Color, aerial photograph of USS Scott (DG-995) in the Suez Canal. The background shows a sandy shoreline with buildings and trees farther inland.

The Suez Canal, 8 August 1990, and USS Scott (DDG-995) en route to the Arabian Gulf to participate in Operation Desert Shield (NH 106911-KN).

 

H-Gram 052, Attachment 2

Samuel J. Cox, Director NHHC

August 2020

 

This series is a departure from my normal H-grams in that it is a personal recollection. I was a lieutenant commander intelligence officer and the Iraq subject matter expert on the intelligence staff of Commander, U.S. Naval Forces Central Command, for the entirety of Operation Desert Shield and Operation Desert Storm, serving under Vice Admiral Hank Mauz and Vice Admiral Stan Arthur. I first wrote this account a number of years after the fact, but I kept it true to what I believed and understood to be true at the time, so my dim view of Joint Operations as conducted during Desert Storm (which held the Navy back from making its maximum contribution to the war) and U.S. Central Command, particularly the intelligence support architecture, will be readily apparent. My penance for this heresy would be to spend 12 of the next 21 years in joint commands, including three years as commander of the U.S. Central Command Joint Intelligence Center, where I had the opportunity to see vast improvement in U.S. joint operations.

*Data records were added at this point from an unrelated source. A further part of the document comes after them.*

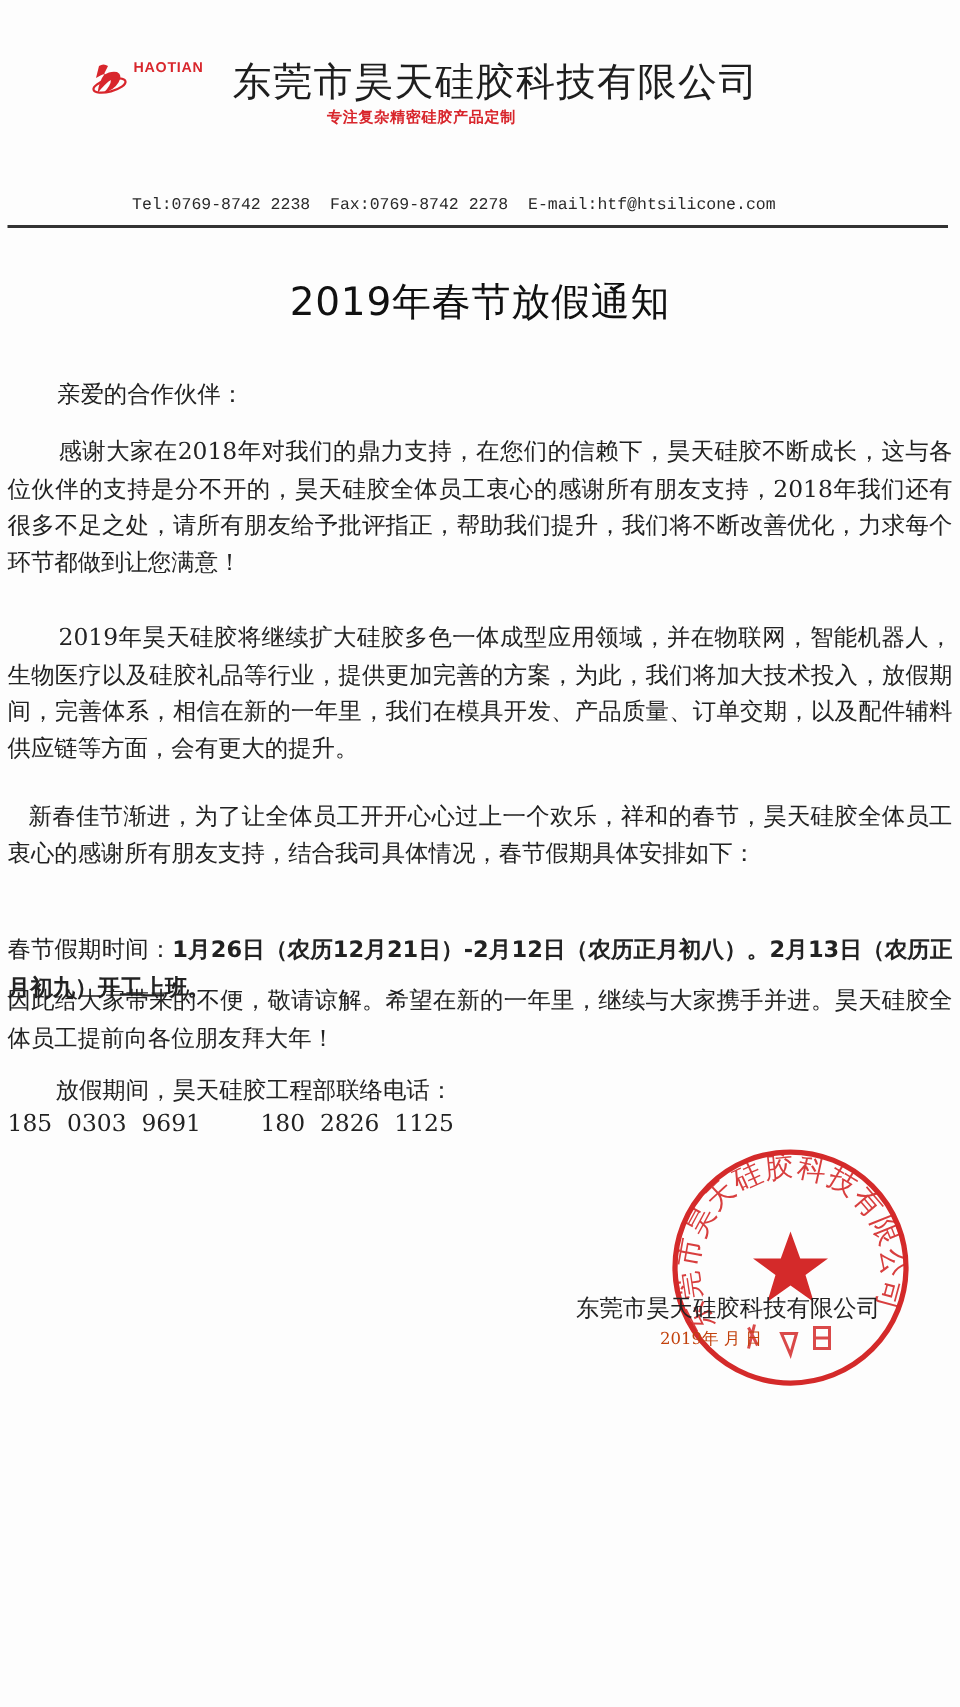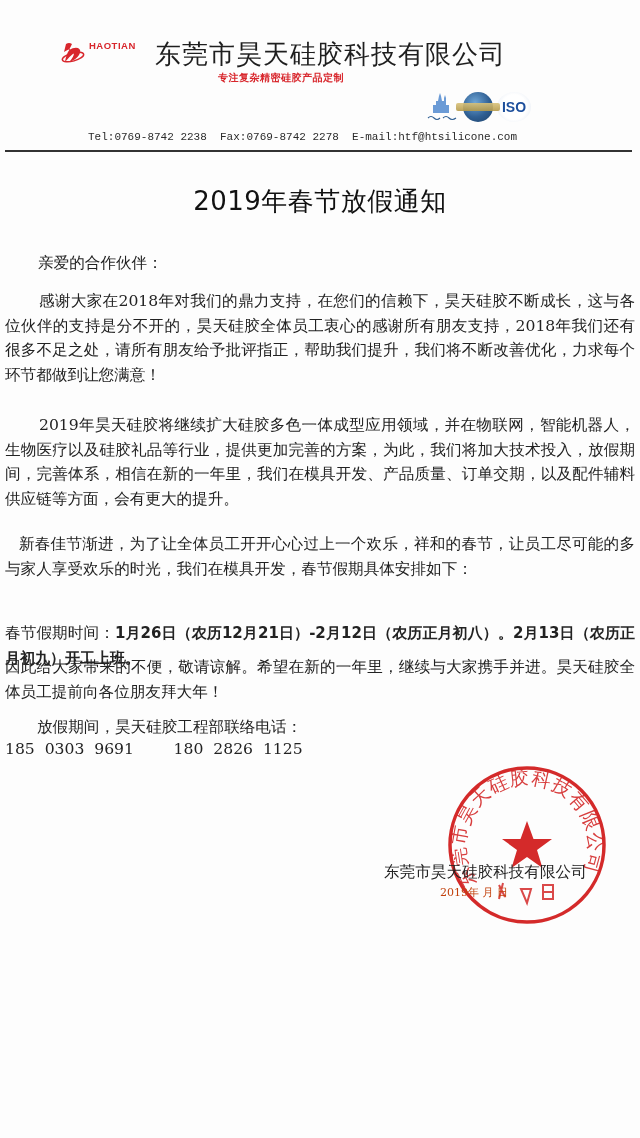--- a/index.html
+++ b/index.html
@@ -186,42 +186,32 @@
         <ellipse cx="13" cy="17" rx="11" ry="4" fill="none" stroke="#d8262c" stroke-width="1.5" transform="rotate(-15 13 17)"></ellipse>
       </svg>
     </span>
     <span class="logo-text">HAOTIAN</span>
   </div>
 
   <div class="company-name">东莞市昊天硅胶科技有限公司</div>
   <div class="slogan">专注复杂精密硅胶产品定制</div>
 
 
-  <div class="cert-logos">
-    <span class="cert-disney">
-      <svg width="34" height="32" viewBox="0 0 34 32">
-        <path d="M8 22 L8 14 L11 14 L11 10 L13 10 L14 5 L15 2 L16 5 L17 10 L19 10 L19 7 L20 4 L21 7 L21 14 L24 14 L24 22 Z" fill="#6b9bd6"></path>
-        <path d="M3 27 Q6 24 9 27 T15 27 M18 27 Q21 24 24 27 T31 27" fill="none" stroke="#2f5f93" stroke-width="1.1"></path>
-      </svg>
-    </span>
-    <span class="cert-universal"></span>
-    <span class="cert-iso">ISO</span>
-  </div>
 
   <div class="contact-line">Tel:0769-8742 2238  Fax:0769-8742 2278  E-mail:htf@htsilicone.com</div>
   <div class="header-rule"></div>
 </div>
 
 <div class="doc-title">2019年春节放假通知</div>
 
 <div class="para salutation">亲爱的合作伙伴：</div>
 
 <div class="para p1">感谢大家在2018年对我们的鼎力支持，在您们的信赖下，昊天硅胶不断成长，这与各位伙伴的支持是分不开的，昊天硅胶全体员工衷心的感谢所有朋友支持，2018年我们还有很多不足之处，请所有朋友给予批评指正，帮助我们提升，我们将不断改善优化，力求每个环节都做到让您满意！</div>
 <div class="para p2">2019年昊天硅胶将继续扩大硅胶多色一体成型应用领域，并在物联网，智能机器人，生物医疗以及硅胶礼品等行业，提供更加完善的方案，为此，我们将加大技术投入，放假期间，完善体系，相信在新的一年里，我们在模具开发、产品质量、订单交期，以及配件辅料供应链等方面，会有更大的提升。</div>
-<div class="para p3">新春佳节渐进，为了让全体员工开开心心过上一个欢乐，祥和的春节，让员工尽可能的多与家人享受欢乐的时光，我们在模具开发，春节假期具体安排如下：</div>
+<div class="para p3">新春佳节渐进，为了让全体员工开开心心过上一个欢乐，祥和的春节，昊天硅胶全体员工衷心的感谢所有朋友支持，结合我司具体情况，春节假期具体安排如下：</div>
 
 <div class="para p4">
   <span>春节假期时间：</span><span class="bold">1月26日（农历12月21日）-2月12日（农历正月初八）。2月13日（农历正月初九）开工上班。</span>
 </div>
 
 <div class="para p5">因此给大家带来的不便，敬请谅解。希望在新的一年里，继续与大家携手并进。昊天硅胶全体员工提前向各位朋友拜大年！</div>
 
 <div class="para p6">放假期间，昊天硅胶工程部联络电话：</div>
 <div class="phones">185  0303  9691        180  2826  1125</div>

31 July 1990: U.S. Naval Base, Yokosuka, Japan

 

We showed the somewhat blurry FIST (Fleet Imagery Support Terminal) image to Vice Admiral Mauz, Commander of the U.S. Seventh Fleet, in his office aboard Blue Ridge (LCC-19) as part of the normal briefing process for the off-going intelligence watch. The image showed hundreds of Iraqi Republican Guard tanks, armored personnel carriers, and other vehicles located just north of the Kuwaiti border in the telltale “coil” formation that the Republican Guard had used prior to commencing offensive operations during the Iran-Iraq War. The admiral asked the obvious question, “So are they going to invade?”

We’d been watching the intelligence traffic reporting on increased tensions and rhetoric between Iraq and Kuwait and the buildup of Iraqi forces on the border for the previous week or so. The prevailing consensus was that Saddam Hussein would have to be nuts to invade Kuwait, especially after the debacle of his last invasion attempt, into Iran in 1981, which resulted in an incredibly bloody, eight-year war. I hedged my answer a bit only because of my belief that no one on the planet really knew what was going on inside Saddam’s head except Saddam himself, and even he might not be sure.

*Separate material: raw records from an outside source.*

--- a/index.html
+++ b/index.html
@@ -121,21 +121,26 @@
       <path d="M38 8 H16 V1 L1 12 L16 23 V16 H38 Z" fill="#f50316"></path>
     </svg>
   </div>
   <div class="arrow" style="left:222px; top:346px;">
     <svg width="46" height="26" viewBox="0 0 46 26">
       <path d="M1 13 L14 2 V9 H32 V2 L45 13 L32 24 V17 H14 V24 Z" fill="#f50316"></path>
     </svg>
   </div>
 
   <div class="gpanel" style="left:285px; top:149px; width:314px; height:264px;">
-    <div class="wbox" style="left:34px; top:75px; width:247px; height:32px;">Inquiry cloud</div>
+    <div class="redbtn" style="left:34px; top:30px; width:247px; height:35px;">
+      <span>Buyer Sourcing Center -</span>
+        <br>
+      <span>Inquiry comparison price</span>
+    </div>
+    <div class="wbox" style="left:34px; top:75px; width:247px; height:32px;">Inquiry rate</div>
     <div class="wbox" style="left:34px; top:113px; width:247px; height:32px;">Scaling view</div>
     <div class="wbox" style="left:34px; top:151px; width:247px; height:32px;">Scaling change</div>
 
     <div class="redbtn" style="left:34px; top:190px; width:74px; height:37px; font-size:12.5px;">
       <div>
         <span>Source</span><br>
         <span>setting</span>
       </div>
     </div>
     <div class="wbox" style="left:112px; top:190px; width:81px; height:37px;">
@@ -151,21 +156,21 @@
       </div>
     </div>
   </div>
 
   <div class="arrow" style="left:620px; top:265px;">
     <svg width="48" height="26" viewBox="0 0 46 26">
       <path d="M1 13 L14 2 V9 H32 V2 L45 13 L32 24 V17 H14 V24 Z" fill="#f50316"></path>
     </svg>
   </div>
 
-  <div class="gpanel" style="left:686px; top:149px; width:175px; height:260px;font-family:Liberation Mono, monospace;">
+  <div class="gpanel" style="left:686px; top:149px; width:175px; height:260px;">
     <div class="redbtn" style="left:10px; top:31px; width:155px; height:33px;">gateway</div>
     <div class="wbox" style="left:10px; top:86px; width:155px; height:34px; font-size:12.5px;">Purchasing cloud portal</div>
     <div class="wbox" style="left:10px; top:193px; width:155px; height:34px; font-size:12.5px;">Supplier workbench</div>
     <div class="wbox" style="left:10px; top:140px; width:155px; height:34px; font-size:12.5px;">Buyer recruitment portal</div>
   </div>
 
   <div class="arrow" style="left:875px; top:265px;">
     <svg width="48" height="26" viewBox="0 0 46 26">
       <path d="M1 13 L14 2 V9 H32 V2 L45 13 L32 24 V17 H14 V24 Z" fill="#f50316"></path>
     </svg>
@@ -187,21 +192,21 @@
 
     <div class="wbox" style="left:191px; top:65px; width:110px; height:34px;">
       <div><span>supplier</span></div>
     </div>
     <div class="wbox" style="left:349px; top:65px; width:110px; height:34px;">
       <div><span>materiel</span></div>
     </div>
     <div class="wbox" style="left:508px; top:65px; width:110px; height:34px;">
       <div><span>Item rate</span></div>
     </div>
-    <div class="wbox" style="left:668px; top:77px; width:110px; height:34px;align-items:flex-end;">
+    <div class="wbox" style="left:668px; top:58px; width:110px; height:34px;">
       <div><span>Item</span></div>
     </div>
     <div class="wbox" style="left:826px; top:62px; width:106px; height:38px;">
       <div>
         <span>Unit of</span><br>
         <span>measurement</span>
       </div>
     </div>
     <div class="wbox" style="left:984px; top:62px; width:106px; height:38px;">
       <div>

I responded, “Sir, if it's a bluff, it's an extremely good one. They have everything in place to launch an attack. All they need is a ‘go’ order from Saddam himself.”

The admiral heard this with considerable interest but no undue concern. Kuwait and the Arabian Gulf (Persian Gulf to most people) were not in the Seventh Fleet area of responsibility. This would be a problem for the commander of the Navy’s Middle East Force. Or so we all thought.

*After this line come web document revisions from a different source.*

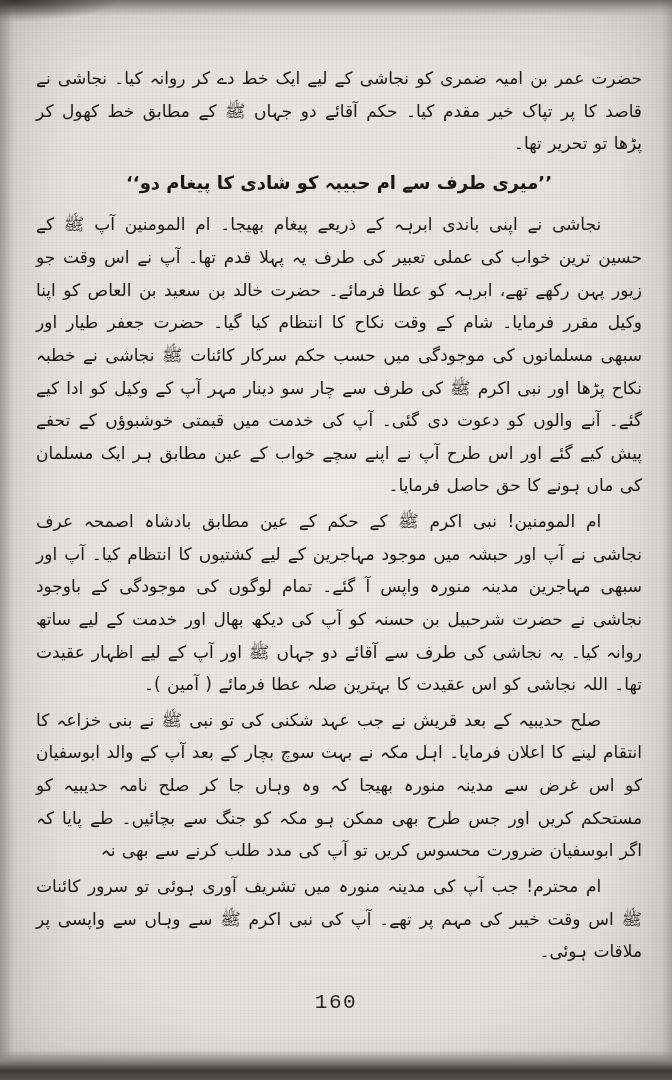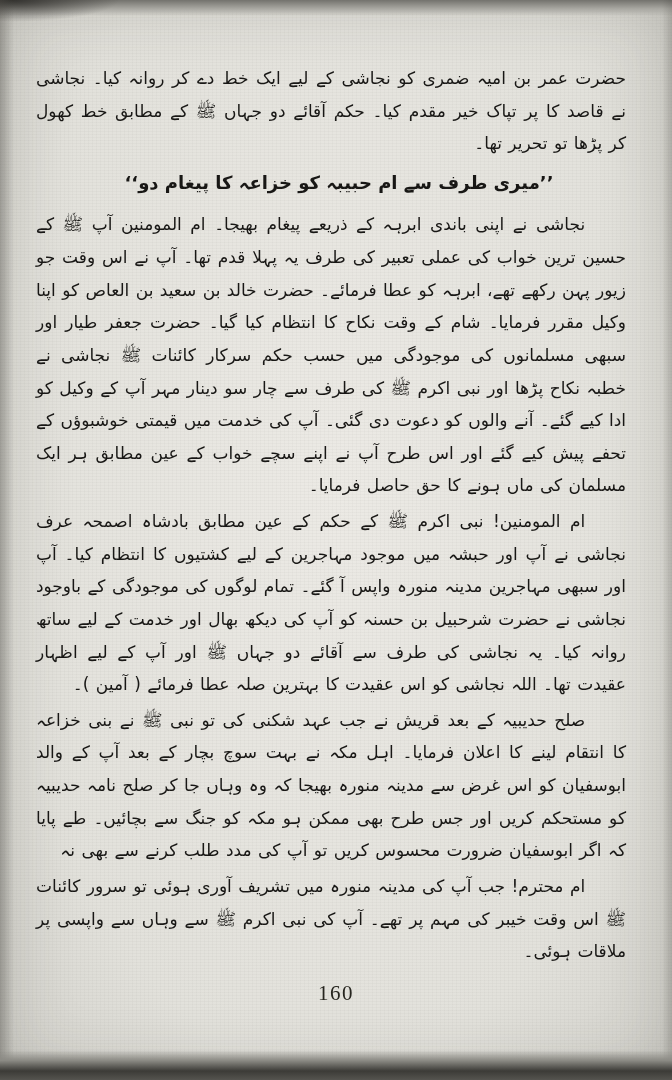--- a/index.html
+++ b/index.html
@@ -50,61 +50,61 @@
       top: 62px;
       right: 30px;
       left: 36px;
       direction: rtl;
       color: #181715;
       font-size: 17px;
       line-height: 1.92;
       text-align: justify;
     }
     .para {
-      margin: 0 16px 3px 0;
+      margin: 0 0 3px 0;
       text-indent: 2.4em;
       word-spacing: 1px;
     }
     .para.first {
       text-indent: 0;
     }
     .quote {
       margin: 6px 0 8px 0;
       text-align: center;
       text-indent: 0;
       font-weight: bold;
       font-size: 18px;
     }
     .page-number {
       position: absolute;
-      bottom: 74px;
+      bottom: 66px;
       left: 0;
       right: 0;
       text-align: center;
-      font-family: Liberation Serif, serif;
+      font-family: Liberation Mono, monospace;
       font-size: 21px;
       letter-spacing: 1.5px;
       color: #26251f;
     }
   </style>
 </head>
 <body>
 
 <div class="scan-page">
 
   <div class="edge-top"></div>
   <div class="edge-top-blob"></div>
   <div class="edge-left"></div>
   <div class="edge-right"></div>
   <div class="edge-bottom"></div>
 
   <div class="text-block">
     <p class="para first">حضرت عمر بن امیہ ضمری کو نجاشی کے لیے ایک خط دے کر روانہ کیا۔ نجاشی نے قاصد کا پر تپاک خیر مقدم کیا۔ حکم آقائے دو جہاں ﷺ کے مطابق خط کھول کر پڑھا تو تحریر تھا۔</p>
 
-    <p class="quote">’’میری طرف سے ام حبیبہ کو خزاعہ کا پیغام دو‘‘</p>
+    <p class="quote">’’میری طرف سے ام حبیبہ کو شادی کا پیغام دو‘‘</p>
 
     <p class="para">نجاشی نے اپنی باندی ابرہہ کے ذریعے پیغام بھیجا۔ ام المومنین آپ ﷺ کے حسین ترین خواب کی عملی تعبیر کی طرف یہ پہلا قدم تھا۔ آپ نے اس وقت جو زیور پہن رکھے تھے، ابرہہ کو عطا فرمائے۔ حضرت خالد بن سعید بن العاص کو اپنا وکیل مقرر فرمایا۔ شام کے وقت نکاح کا انتظام کیا گیا۔ حضرت جعفر طیار اور سبھی مسلمانوں کی موجودگی میں حسب حکم سرکار کائنات ﷺ نجاشی نے خطبہ نکاح پڑھا اور نبی اکرم ﷺ کی طرف سے چار سو دینار مہر آپ کے وکیل کو ادا کیے گئے۔ آنے والوں کو دعوت دی گئی۔ آپ کی خدمت میں قیمتی خوشبوؤں کے تحفے پیش کیے گئے اور اس طرح آپ نے اپنے سچے خواب کے عین مطابق ہر ایک مسلمان کی ماں ہونے کا حق حاصل فرمایا۔</p>
 
     <p class="para">ام المومنین! نبی اکرم ﷺ کے حکم کے عین مطابق بادشاہ اصمحہ عرف نجاشی نے آپ اور حبشہ میں موجود مہاجرین کے لیے کشتیوں کا انتظام کیا۔ آپ اور سبھی مہاجرین مدینہ منورہ واپس آ گئے۔ تمام لوگوں کی موجودگی کے باوجود نجاشی نے حضرت شرحبیل بن حسنہ کو آپ کی دیکھ بھال اور خدمت کے لیے ساتھ روانہ کیا۔ یہ نجاشی کی طرف سے آقائے دو جہاں ﷺ اور آپ کے لیے اظہار عقیدت تھا۔ اللہ نجاشی کو اس عقیدت کا بہترین صلہ عطا فرمائے ( آمین )۔</p>
 
     <p class="para">صلح حدیبیہ کے بعد قریش نے جب عہد شکنی کی تو نبی ﷺ نے بنی خزاعہ کا انتقام لینے کا اعلان فرمایا۔ اہل مکہ نے بہت سوچ بچار کے بعد آپ کے والد ابوسفیان کو اس غرض سے مدینہ منورہ بھیجا کہ وہ وہاں جا کر صلح نامہ حدیبیہ کو مستحکم کریں اور جس طرح بھی ممکن ہو مکہ کو جنگ سے بچائیں۔ طے پایا کہ اگر ابوسفیان ضرورت محسوس کریں تو آپ کی مدد طلب کرنے سے بھی نہ</p>
 
     <p class="para">ام محترم! جب آپ کی مدینہ منورہ میں تشریف آوری ہوئی تو سرور کائنات ﷺ اس وقت خیبر کی مہم پر تھے۔ آپ کی نبی اکرم ﷺ سے وہاں سے واپسی پر ملاقات ہوئی۔</p>
   </div>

Desert Storm Deployment and USS Blue Ridge, August 1990–June 1991

 

Mid-August 1990: Subic Bay, Philippines

The view from the Cubi Point Officer’s Club was spectacular, but the sense of foreboding in the air was palpable.

As I marveled at the vista that included the entirety of Subic Bay, from the sunset over Grande Island to Subic City, Olongopo, and the U.S. naval base, I could not help but sense that I was looking at the end of an era—an end, perhaps, to the last vestige of America’s colonial past. The U.S.­–Philippines base negotiations had failed, and after more than 90 years in Subic Bay, the U.S. Navy was being evicted and would be out in a little over a year. But the changes were even more sweeping than that.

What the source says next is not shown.